▸ What you have to do
Across all the records below, how many lines contain "šedá"? Respond with only the number.

▸ Data provided
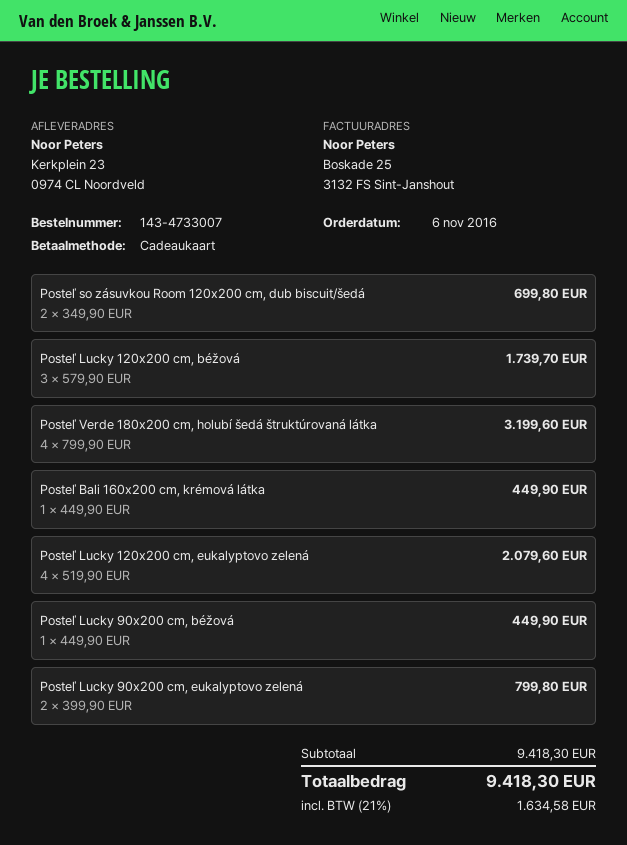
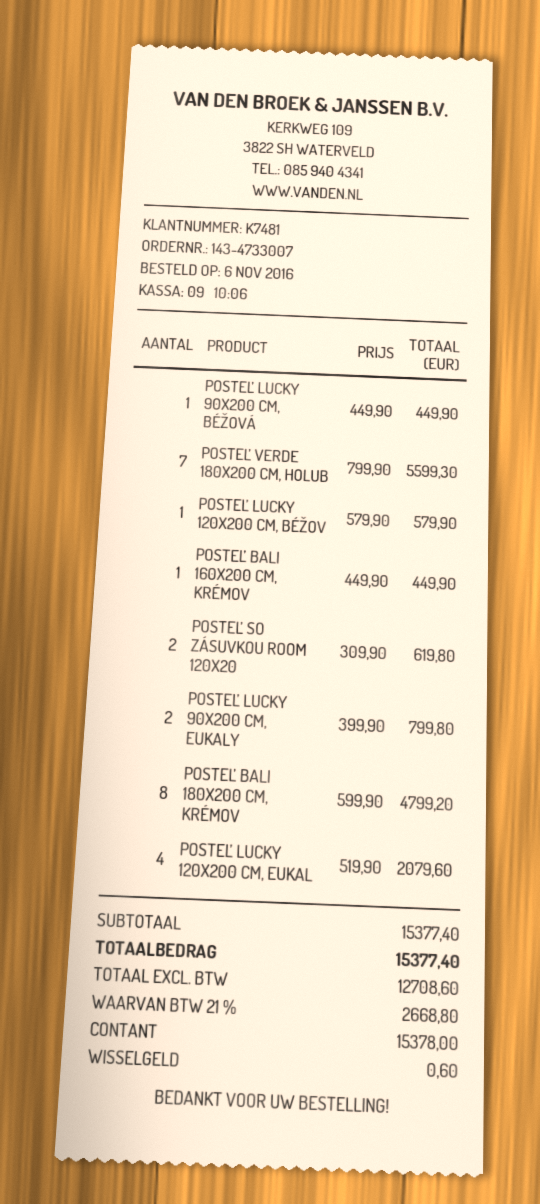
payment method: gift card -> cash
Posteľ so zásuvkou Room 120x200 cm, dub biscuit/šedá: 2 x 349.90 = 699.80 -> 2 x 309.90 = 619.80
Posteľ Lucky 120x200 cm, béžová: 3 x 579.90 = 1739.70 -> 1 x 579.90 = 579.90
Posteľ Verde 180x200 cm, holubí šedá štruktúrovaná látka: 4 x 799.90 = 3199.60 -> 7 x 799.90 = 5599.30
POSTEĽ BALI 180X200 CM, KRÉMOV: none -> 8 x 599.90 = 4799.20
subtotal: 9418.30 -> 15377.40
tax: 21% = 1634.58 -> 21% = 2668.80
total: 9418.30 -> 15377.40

▸ Reply to the exercise
2